Google Cloud Logging (im_googlelogging)

Google Cloud Logging is a managed service that stores and analyzes log data from applications hosted on Google Cloud and Amazon Web Services.

The Google Cloud Logging API enables you to retrieve logs from Cloud Logging. This module uses the REST version of the API to collect logs from monitored resources such as organizations, projects, and folders.

To examine the supported platforms, see the list of installation packages.

Configuring a Google Cloud service account

im_googlelogging requires a Google Cloud service account and a corresponding private key file in JSON format to connect to the Cloud Logging API. Follow these instructions to create a new service account and download its private key file for an existing project.

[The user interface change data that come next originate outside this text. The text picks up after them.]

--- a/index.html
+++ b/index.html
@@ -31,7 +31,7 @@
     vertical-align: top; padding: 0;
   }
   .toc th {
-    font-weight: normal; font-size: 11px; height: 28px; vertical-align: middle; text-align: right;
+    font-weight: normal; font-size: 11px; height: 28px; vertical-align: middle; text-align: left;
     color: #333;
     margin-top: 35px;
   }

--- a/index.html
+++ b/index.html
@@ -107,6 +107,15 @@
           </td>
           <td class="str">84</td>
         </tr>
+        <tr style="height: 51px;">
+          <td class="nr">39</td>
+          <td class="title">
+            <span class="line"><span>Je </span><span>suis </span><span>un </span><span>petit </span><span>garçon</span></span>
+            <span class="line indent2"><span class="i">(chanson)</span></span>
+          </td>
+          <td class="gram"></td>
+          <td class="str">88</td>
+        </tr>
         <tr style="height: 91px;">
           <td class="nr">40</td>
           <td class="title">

Log in to your Google Cloud account and switch to the project you want to configure.
From the navigation menu, click IAM & Admin > Service Accounts.
Click CREATE SERVICE ACCOUNT.
Enter a service account name and description and click CREATE AND CONTINUE.
Select the Owner role from the Role drop-down and click DONE.
Click on the newly created account on the Service accounts page to open its configuration page.
Click the KEYS tab, expand the ADD KEY drop-down and select Create new key.
Select JSON for the key type and click CREATE to download the private key. Save the private key file to a location accessible by NXLog Agent. This file is required for the NXLog Agent configuration.

Configuration

The im_googlelogging module accepts the following directives in addition to the common module directives. The CredentialsFile and ResourceName directives are required.

Required directives

The following directives are required for the module to start.

CredentialsFile

This mandatory directive specifies the path to the private key file of the service account required for authenticating with the Cloud Logging API. See Configuring a Google Cloud service account for more information.

ResourceName

This mandatory directive specifies the name of one or more parent Google Cloud resources from which to retrieve log entries. ResourceName can be specified multiple times. Example of accepted values:

projects/[PROJECT_ID]
organizations/[ORGANIZATION_ID]
billingAccounts/[BILLING_ACCOUNT_ID]
folders/[FOLDER_ID]

For more information check Google Cloud Logging documentation.

HTTP(S) directives

The following directives are for configuring HTTP(S) connection settings.

AddHeader

This optional directive can be specified multiple times to add custom headers to each HTTP request.

Compression

This optional directive can be used to enable HTTP compression for outgoing HTTP messages. The possible values are none, gzip, and deflate. By default, compression is disabled. Please note that some HTTP servers may not accept compressed HTTP requests. If a server doesn’t support a specific compression method, it may return 415 Unsupported Media Type errors in response to compressed requests.

HTTPBasicAuthPassword

HTTP basic authentication password. You must also set the HTTPBasicAuthUser directive to use HTTP authentication.

HTTPBasicAuthUser

HTTP basic authentication username. You must also set the HTTPBasicAuthPassword directive to use HTTP authentication.

HTTPSAllowExpired

Specifies if the connection should be allowed with an expired certificate. If set to TRUE, the remote host will be able to connect with an expired certificate. The default is FALSE: the certificate must not be expired.

HTTPSAllowUntrusted

Specifies if the connection should be allowed without certificate verification. If set to TRUE, the connection will be allowed even if the remote host presents an unknown or self-signed certificate. The default value is FALSE: the remote host must present a trusted certificate.

HTTPSCADir

The path to a directory containing certificate authority (CA) certificates. These certificates will be used to verify the certificate presented by the remote host. The certificate files must be named using the OpenSSL hashed format, i.e. the hash of the certificate followed by .0, .1 etc. To find the hash of a certificate using OpenSSL:

$ openssl x509 -hash -noout -in ca.crt

For example, if the certificate hash is e2f14e4a, then the certificate filename should be e2f14e4a.0. If there is another certificate with the same hash then it should be named e2f14e4a.1 and so on.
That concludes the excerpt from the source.